When Jillian St. Clair asked if she could sponsor this post to share about her new resource, My Very Own Cookbook, I agreed, because cooking alongside my girls has been one of my most fun memories of their childhood!

I grew up with three sisters and a brother. The kitchen in our home was not very big, so not surprisingly we were not allowed to do much in it. When I got married I was not confident with my cooking skills even though I majored in Home Economics in high school.


My mother, aunt and grandmother cooked many delicious meals that I don’t know how to prepare. I don’t want the next generation to follow in my footsteps, so I’ve created My Very Own Cookbook for parents to share time with their children teaching them how to cook. It’s also a wonderful record of time shared with loving relatives who will help them become capable, self-confident adults.

There are many “grown-ups” who have no experience in preparing nutritious, healthy meals for themselves or their families.

Together, parents and young children can create memories of learning useful, cooking and management skills. Perhaps you were given many gifts/presents as a child but lack the training and confidence to care for a home, keep up with the laundry, and prepare delicious, healthy dishes or even how to set a table.

If You Didn’t Learn These Skills, It’s Not Your Fault!

None of these skills come naturally to any of us. We must count on others to help us learn them and this learning can begin as early as 4-years old.  My grandchildren are 10, 8 and 4. When we’ve enjoyed family vacations, we’ve prepared recipes together. Sadly, many children don’t get to spend much time with their parents. This is something they especially crave when they are young. Time passes quickly; if we’re not careful, we may miss the chance to make an important impact in our children’s lives.

When we don’t cook from scratch, too, we tend to eat out more. Not only is that far less nutritious and far more expensive, but it also means that you lose the potential to really bond as a family the way families used to do around the dining room table.

Beware of Technology Undermining the Dinner Hour

Often when we’ve eaten in a fast food restaurant I see parents texting instead of sharing conversations with their children. My concern is that this pattern will go too far and when these children are pre-teens or teenagers, they will no longer want to spend much time talking with or listening to their parents. Cooking and eating together creates opportunities to share important daily events in our lives. Studies show children who share meals with their parents make better decisions and earn higher grades.

As parents, it’s our responsibility to expose our kids to everything we can that will help them succeed in all aspects of their lives. Good manners, respect for others, kindness, acceptance and patience are learned behaviors. Who else is best to teach these than the parents who love them?  Setting up this kind of relationship early will benefit both the children and their parents. Knowing your children can care for themselves is a huge blessing!

The Best Gift of All from Teaching Kids to Cook: Quality Time With Your Kids

Research shows that working parents spend only 19 minutes a day of quality time caring for their kids.

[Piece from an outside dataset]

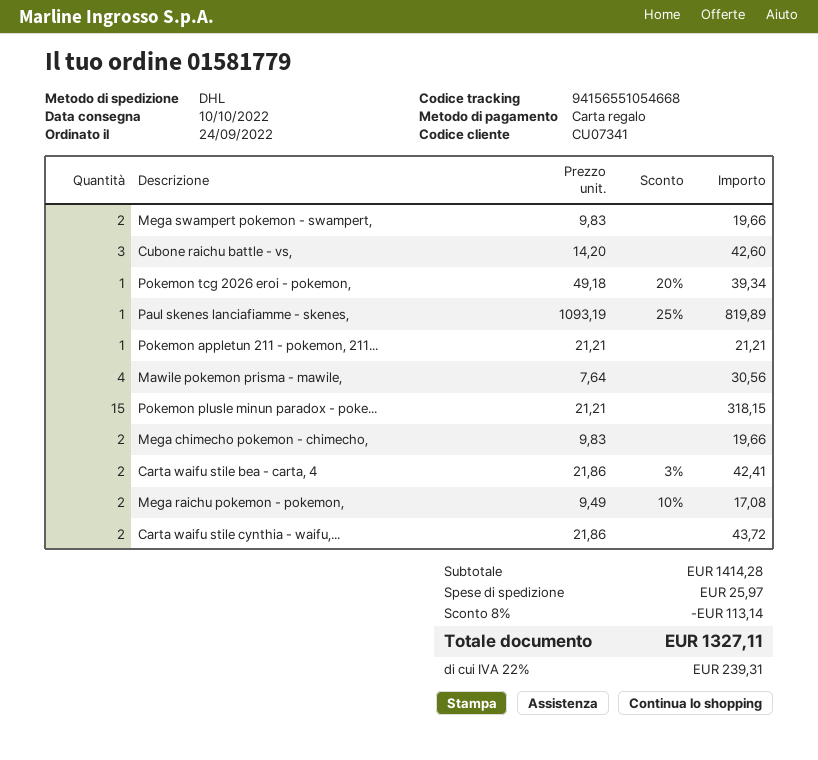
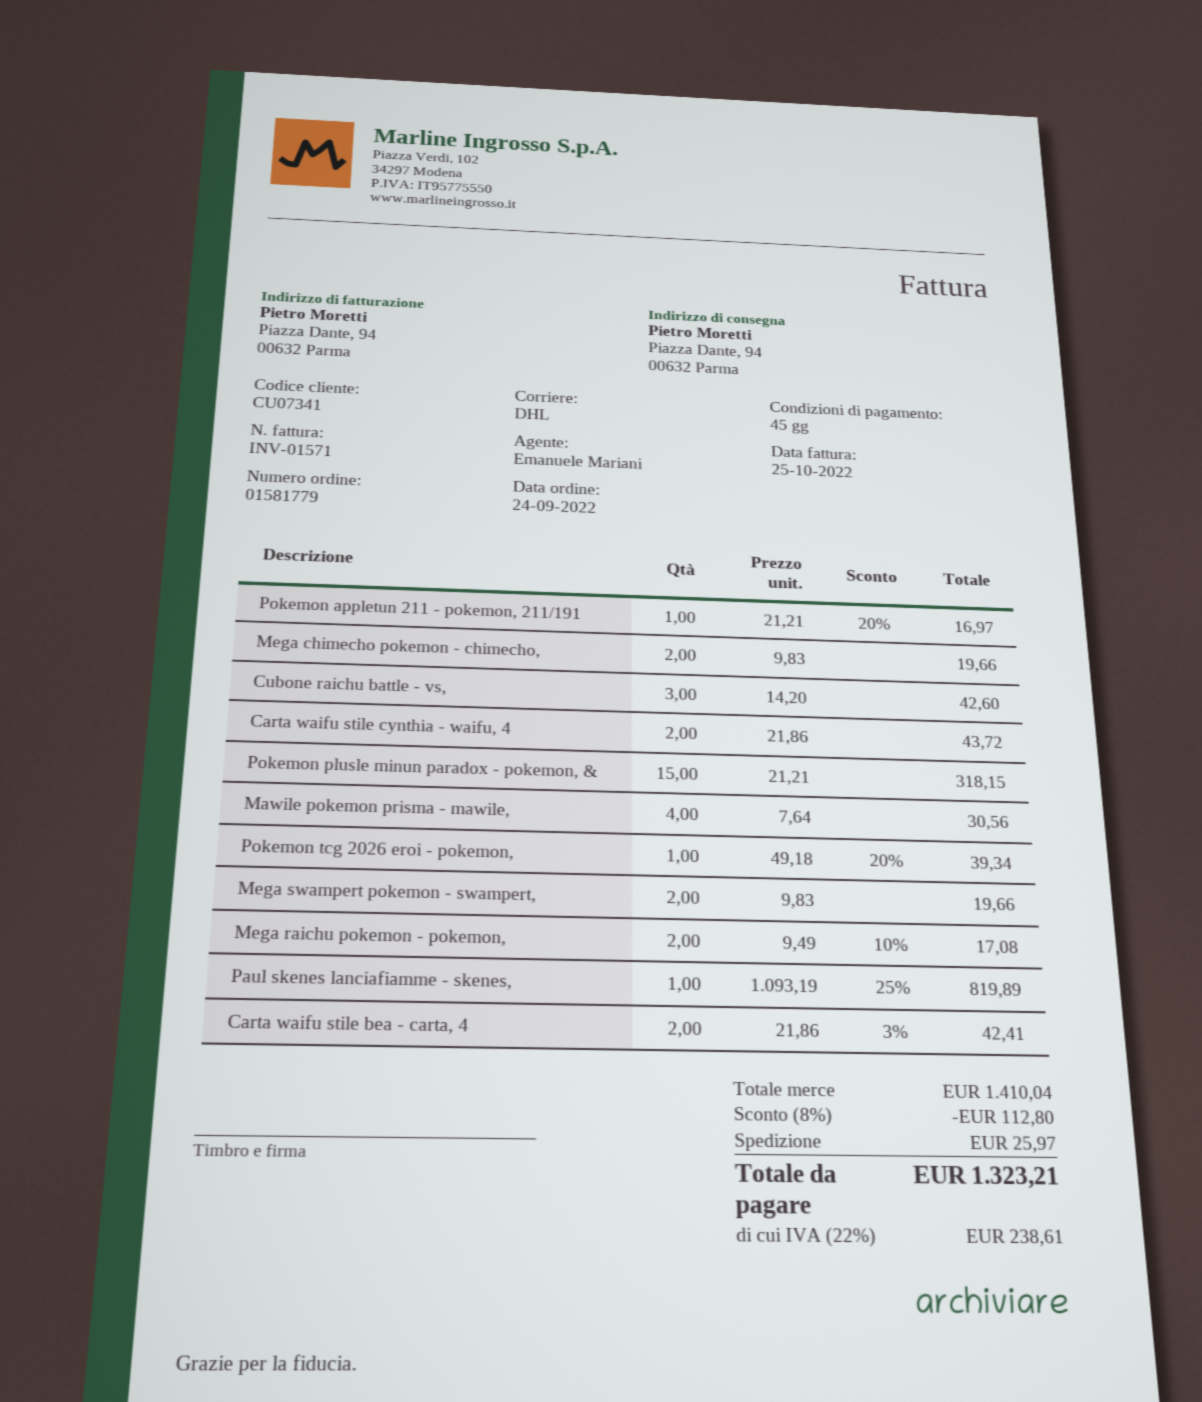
Pokemon appletun 211 - pokemon, 211...: 1 x 21.21 = 21.21 -> 1 x 21.21 - 20% = 16.97
subtotal: 1414.28 -> 1410.04
discount: 8% = 113.14 -> 8% = 112.80
tax: 22% = 239.31 -> 22% = 238.61
total: 1327.11 -> 1323.21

Perhaps you have heard this scripture verse before:

“Train a child in the way he should go, and when he is old he will not depart from it.” Proverbs 22:6.

The Food Network has featured many young children taking an interest in preparing recipes and even full meals. This early training will be very valuable to them as they mature into adulthood.

My daughters were 7 and 10 when I became a single mom. I was a stay at home mom until that time and when going back to work, the girls pitched in and helped take care of the laundry, their rooms and the home we lived in. Today, they have careers and homes of their own. Thankfully, they spend a great deal more than 19 minutes a day with their children.

As parents, we can help our children become adults by teaching them many things they’ll need to know so they can care for themselves when they leave home. Most parents with grown children remember and cherish the special times they’ve spent with their children. Teaching children how to be independent and self-sufficient is a precious gift.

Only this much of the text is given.